Introduction In mathematics, there are many branches, and each branch covers various of terminologies, so the knowledge network of math will be complex. The aim of this project is to generate a summary of the landscape of mathematical terminologies. This report illustrates the whole process of this project, including collecting the raw data from StackExchange websites, processing data, aggregating association pairs, visualising the pairs into graphs and developing a website to show math landscape.

1.1 Motivation and Contributions Mathematics, referred to as the queen of all sciences by Gauss(En.wikipedia.org, 2017), contains a large number of branches and each branch has many topics. Thus, even for a specialist in math, it is hard to give a whole picture of the landscape of the mathematical world. However, knowing the landscape of math is helpful for people from math field, because by understanding the landscape, people can address the cold start problem easily and get a guideline on the right direction to explore deeply in this field.

Two types of information are usually needed to understand the math landscape. The first one is what the current known mathematical terms are and the other one is how one mathematical term correlate with the others. Nowadays, people have basically two approaches to get these two types of information. One approach is reading documents posted on the internet. Some people share their understandings of a mathematical term by writing a journal and posting it online. For example, Elsevier company, a major source of scientific and technical information in the world(Elsevier, 2017), has established a journal named “Linear Algebra and its Applications”. This journal publishes many open access journals that contribute new information or new insights to linear algebra(Elsevier, B V, 2017). So people can read this online journal and get some information of linear algebra. The other method of getting information is posting questions on Q&A websites. Q&A websites, such as Quora and Mathematics StackExchange (Mathematic.SE), are becoming increasingly popular, and more and more people prefer to discuss their questions on these social Q&A websites(Israelsky, 2011).

However, there are some limitations on those two approaches for getting information. Firstly, the information from online articles and the discussion from social Q&A websites are largely based on those authors’ personal opinions; thus, the online information often lacks objectivity. Another weakness of the online information is that no matter a journal or a discussion usually just focuses on one specific mathematical term, not a set of correlated mathematical terms.

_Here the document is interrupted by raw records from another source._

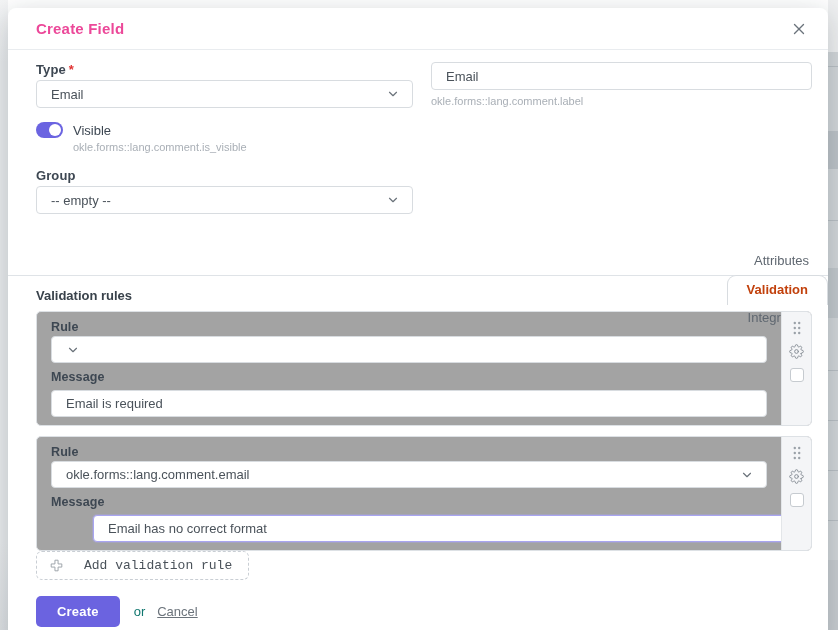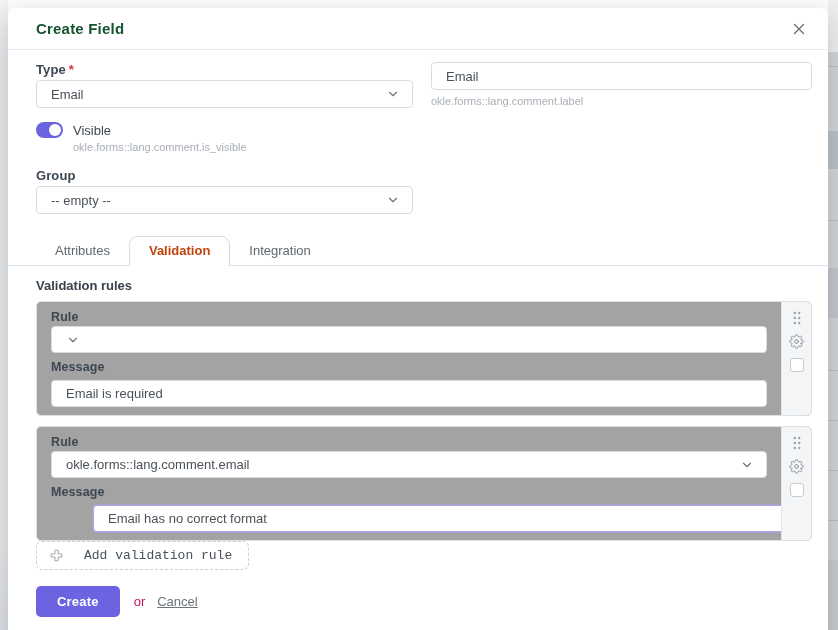--- a/index.html
+++ b/index.html
@@ -41,7 +41,7 @@
     display: flex; justify-content: space-between; align-items: center;
     padding: 12px 18px 12px 28px; border-bottom: 1px solid #e9ecef; height: 42px;
   }
-  .modal-title { font-size: 15px; font-weight: 600; color: #14532d; letter-spacing: .2px; }
+  .modal-title { font-size: 15px; font-weight: 600; color: #ec4899; letter-spacing: .2px; }
   .close-btn { background: none; border: none; cursor: pointer; padding: 2px; line-height: 0; }
 
   .modal-body { padding: 12px 16px 20px 28px; }

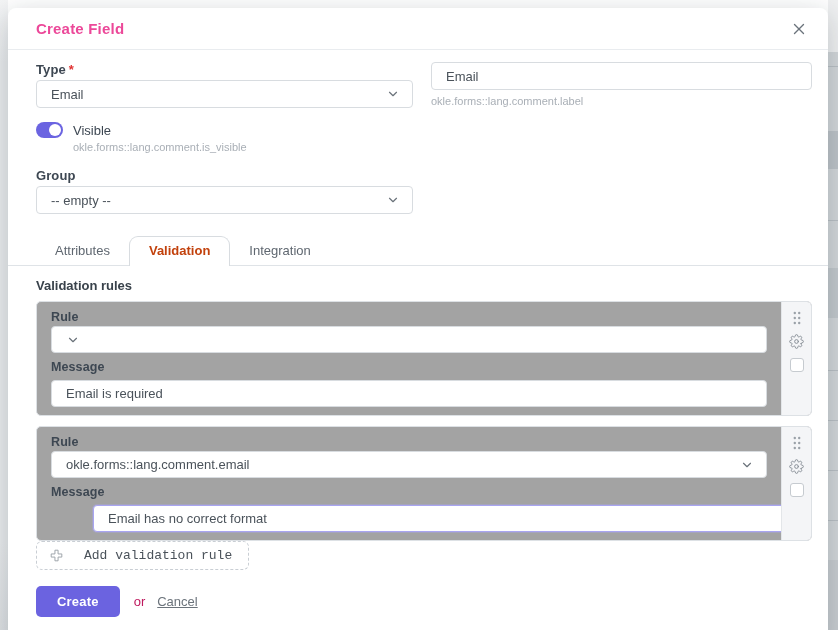--- a/index.html
+++ b/index.html
@@ -88,8 +88,9 @@
   
   .tab-bar {
     display: flex; align-items: flex-end; height: 29px;
-    margin: 23px -16px 0 -28px; padding-left: 28px;
+    margin: 33px -16px 0 -28px; padding-left: 28px;
     border-bottom: 1px solid #dfe3e7;
+    flex-direction: column;
   }
   .tab {
     padding: 6px 19px 7px; font-size: 13px; color: #5f6770; cursor: pointer;

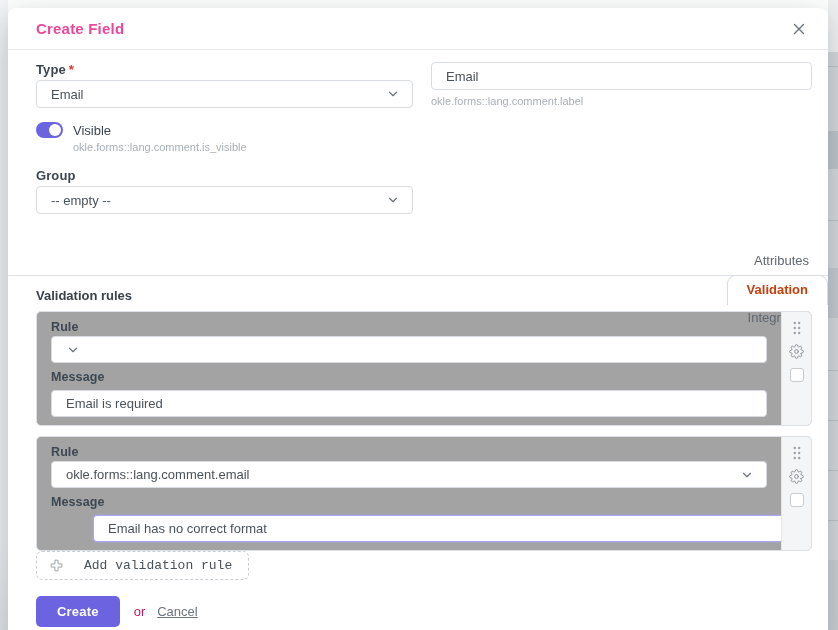--- a/index.html
+++ b/index.html
@@ -140,7 +140,7 @@
     font-size: 13px; font-weight: 700; padding: 8px 21px; cursor: pointer;
     font-family: "Liberation Sans", sans-serif; letter-spacing: .2px;
   }
-  .or-text { font-size: 13px; color: #be185d; margin: 0 12px 0 14px; }
+  .or-text { font-size: 13px; color: #0f766e; margin: 0 12px 0 14px; }
   .cancel-link { font-size: 13px; color: #6b737b; text-decoration: underline; cursor: pointer; }
 </style>
 </head>

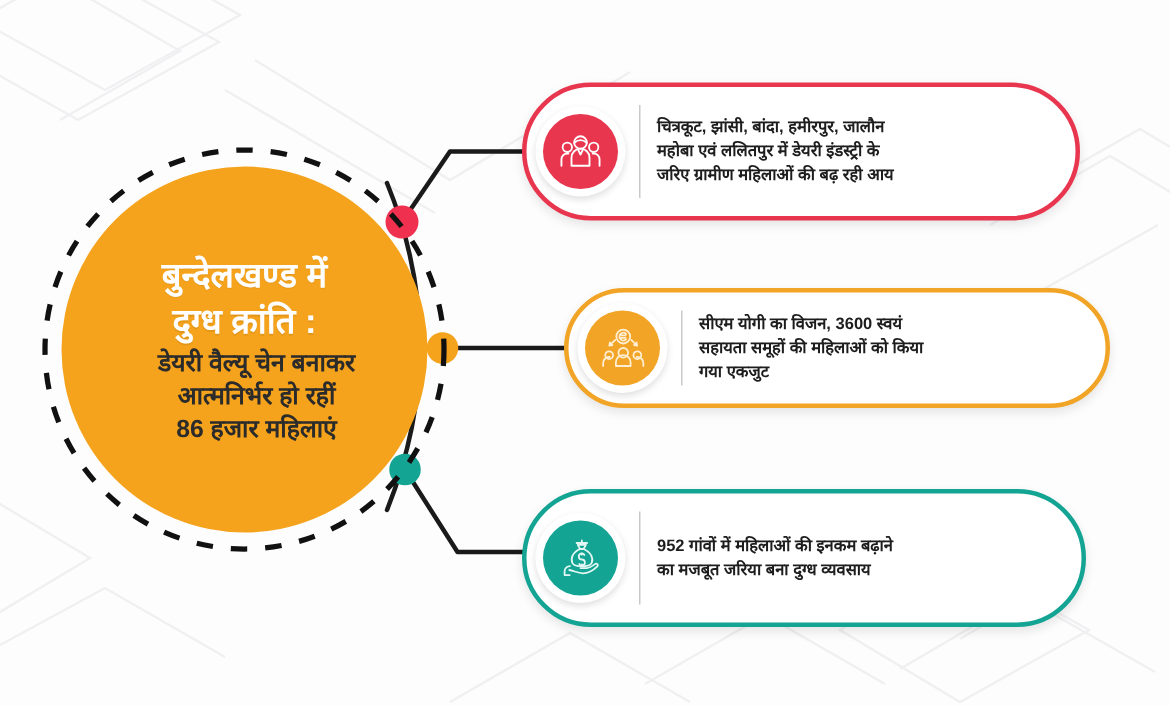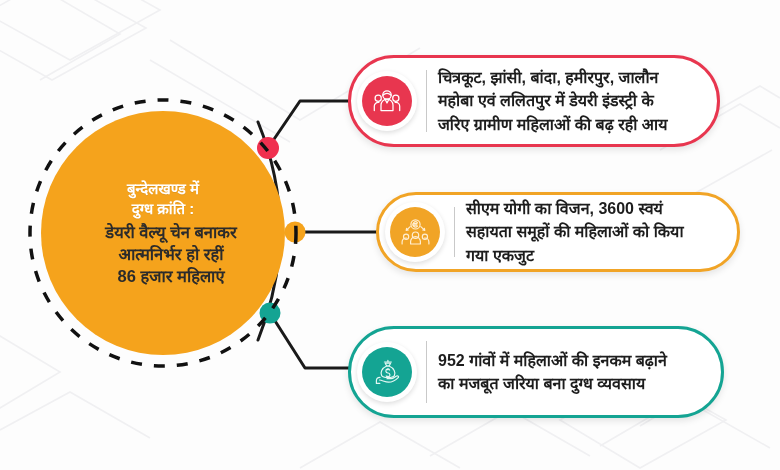--- a/index.html
+++ b/index.html
@@ -133,7 +133,7 @@
     flex: 1 1 auto;
     padding: 0 16px 0 11px;
     color: #1d1d1d;
-    font-size: 16px;
+    font-size: 11px;
     font-weight: bold;
     line-height: 1.46;
     white-space: pre-line;

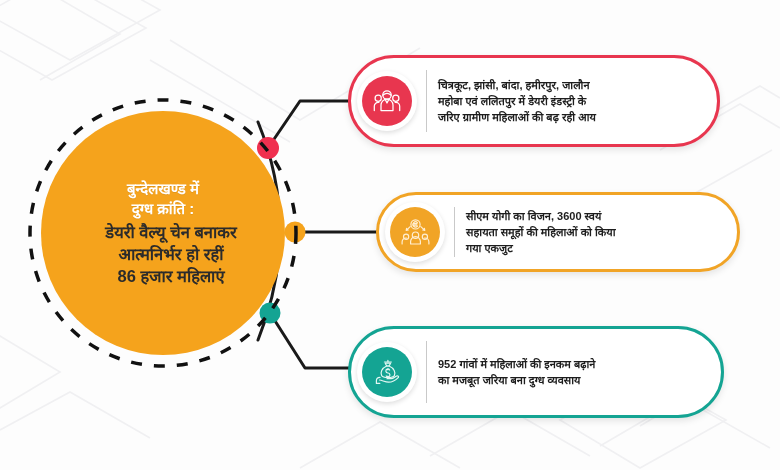--- a/index.html
+++ b/index.html
@@ -69,7 +69,7 @@
   }
   .center-title {
     color: #ffffff;
-    font-size: 15px;
+    font-size: 23px;
     font-weight: bold;
     line-height: 1.32;
     text-align: center;

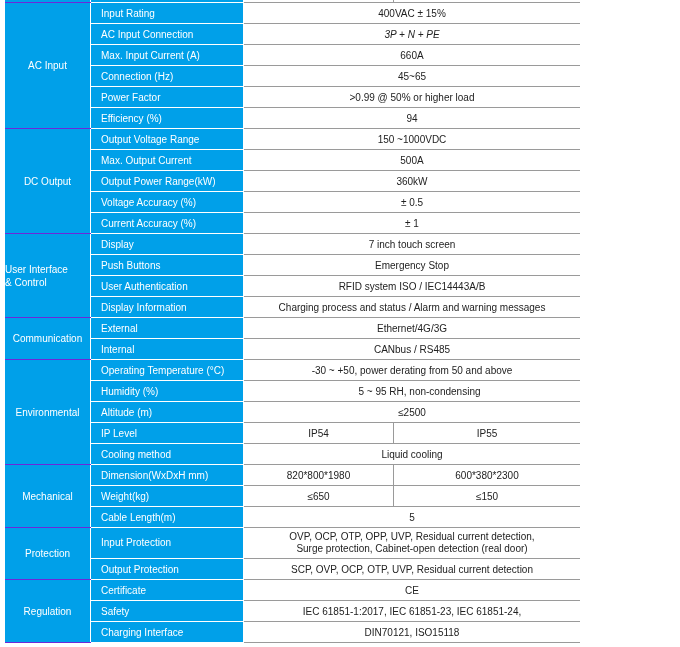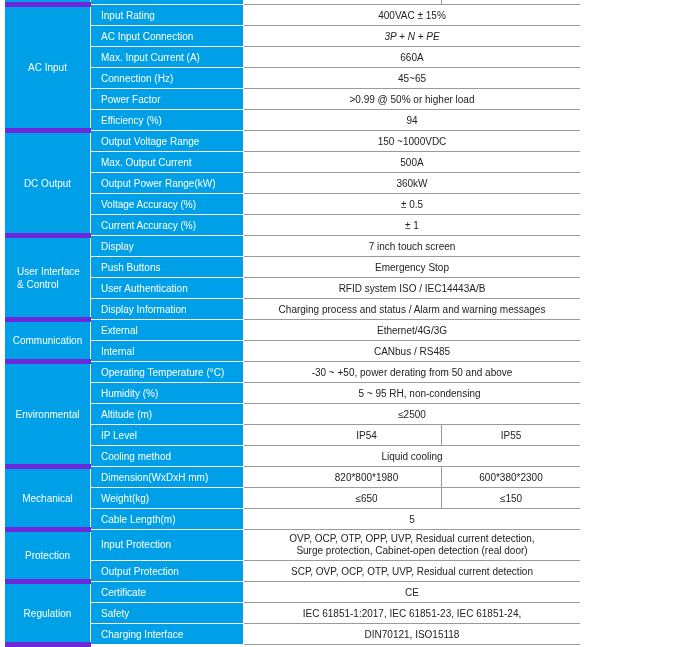--- a/index.html
+++ b/index.html
@@ -7,7 +7,7 @@
          font-family:"Liberation Sans", sans-serif; font-size:10px; color:#222; }
   table { position:absolute; left:5px; top:-18px; border-collapse:collapse; table-layout:fixed; width:575px; }
   td { height:20px; padding:0; border-bottom:1px solid #9a9a9a; }
-  td.grp { width:85px; background:#00a0e9; color:#ffffff; text-align:center; border-bottom:5px solid #6d28d9;
+  td.grp { width:85px; background:#00a0e9; color:#ffffff; text-align:center; border-bottom:1px solid #6d28d9;
            border-right:1px solid #ffffff; line-height:13px; }
   td.lbl { width:153px; background:#00a0e9; color:#ffffff; padding-left:10px; border-bottom:1px solid #ffffff;
            border-right:1px solid #ffffff; box-sizing:border-box; }

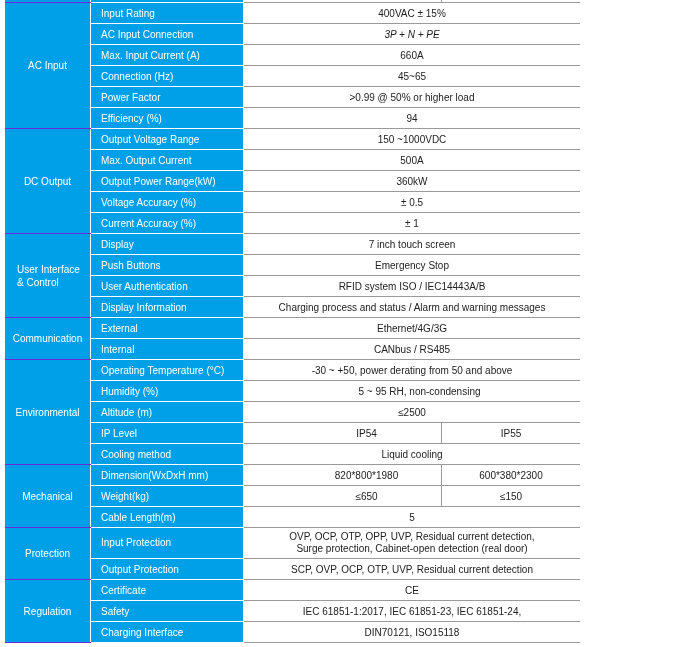--- a/index.html
+++ b/index.html
@@ -73,7 +73,7 @@
         <td class="val" colspan="2" style="white-space: pre-line;">± 1</td>
       </tr>
       <tr>
-        <td class="grp" rowspan="4" style="text-align: left; padding-left: 12px;">User Interface<br>&amp; Control</td>
+        <td class="grp" rowspan="4" style="text-align: left; ">User Interface<br>&amp; Control</td>
         <td class="lbl">Display</td>
         <td class="val" colspan="2" style="white-space: pre-line;">7 inch touch screen</td>
       </tr>

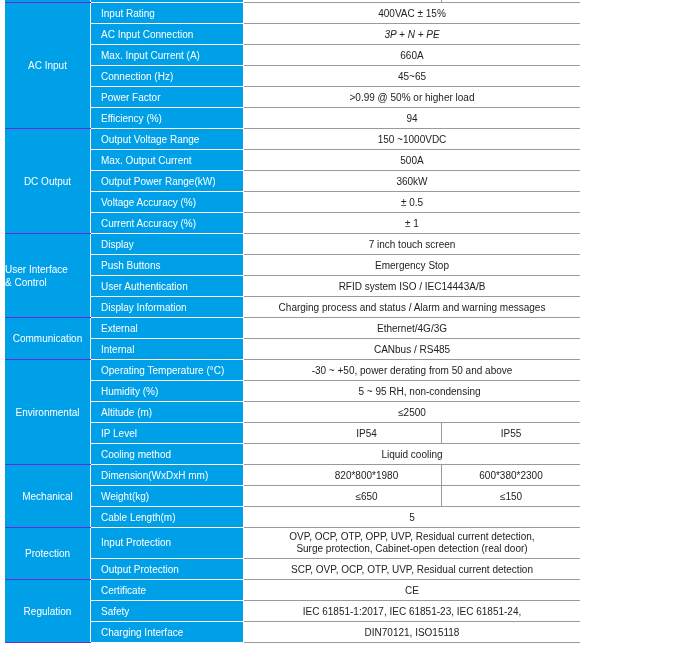--- a/index.html
+++ b/index.html
@@ -12,7 +12,7 @@
   td.lbl { width:153px; background:#00a0e9; color:#ffffff; padding-left:10px; border-bottom:1px solid #ffffff;
            border-right:1px solid #ffffff; box-sizing:border-box; }
   td.val { text-align:center; color:#222; }
-  td.split { text-align:center; border-right:1px solid #9a9a9a;padding-left:48px; }
+  td.split { text-align:center; border-right:1px solid #9a9a9a; }
   td.tall { height:30px; line-height:12px; }
 </style>
 </head>

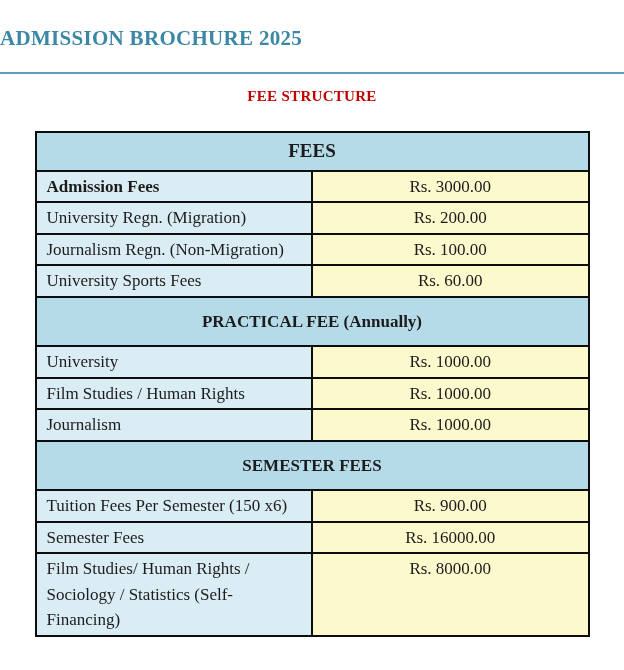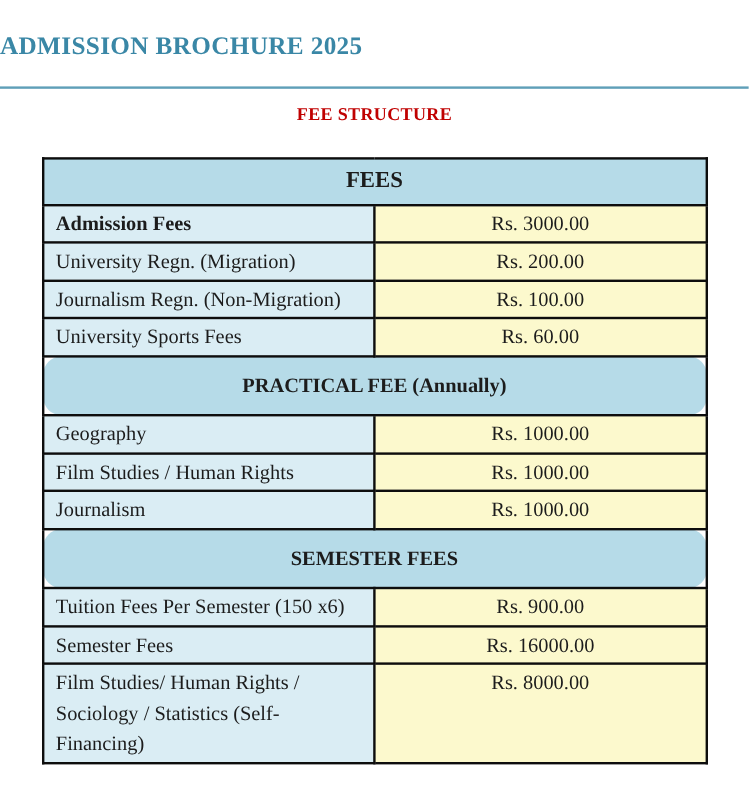--- a/index.html
+++ b/index.html
@@ -71,7 +71,6 @@
     text-align: center;
     font-weight: bold;
     padding: 11px 6px;
-    border-radius: 15px;
   }
   td.label-cell {
     background: var(--label-bg);

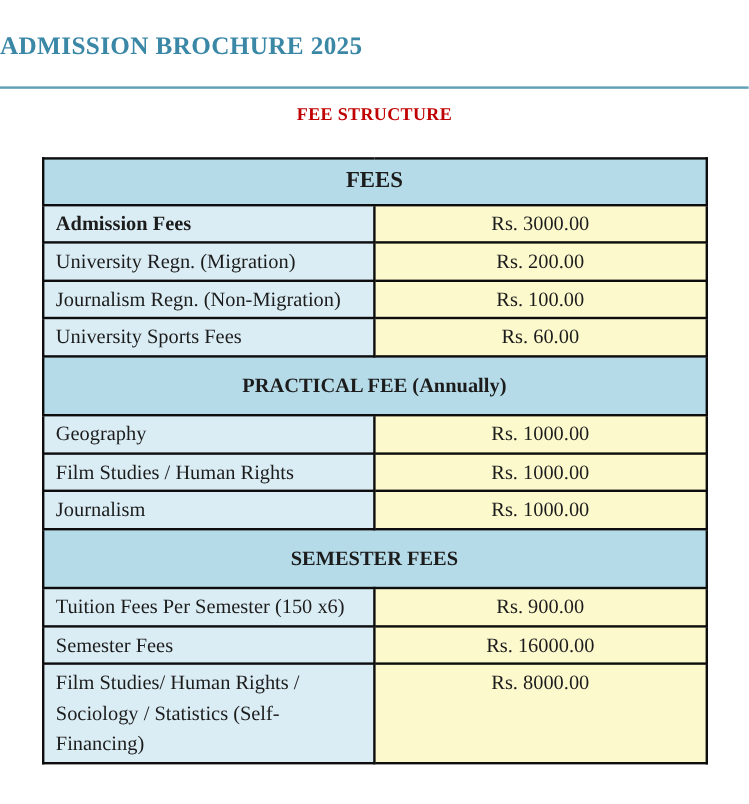--- a/index.html
+++ b/index.html
@@ -118,7 +118,7 @@
           <td colspan="2" class="section-header">PRACTICAL FEE (Annually)</td>
         </tr>
         <tr>
-          <td class="label-cell">Geography</td>
+          <td class="label-cell">University</td>
           <td class="value-cell">Rs. 1000.00</td>
         </tr>
         <tr>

For instance, when searching “graph-theory” on Google, the returned results are tutorials, definitions, and introductions of “graph-theory”(Google, 2017). In this case, people cannot get the idea of how graph theory corresponds with the other mathematical terms. This causes the lack of consistent summary of the landscape of this mathematical term.

Besides the above two limitations of the online information, online searching is inherently flawed. When people search a mathematical term on Google, some overlapping content will be listed, and some answers are not even relevant to the field of math. For instance, Google returns some similar articles for the query “the use of word ‘integral’ in math” such as “How do you actually use the word ‘integral’” and “What does integral in math mean?”(Google, 2017). The definitions of “integral” given in those online articles are overlapping but different. As a result, beginners in math will get confused about the real meaning of the word ‘integral’. If the query is changed as “the use of word ‘integral’”, Google returns the result like “Use integral in a sentence”[31], an article about semantics. It can be seen from these examples that it is difficult to find useful information about math landscape by each engine. These limitations are the primary motivation for this project.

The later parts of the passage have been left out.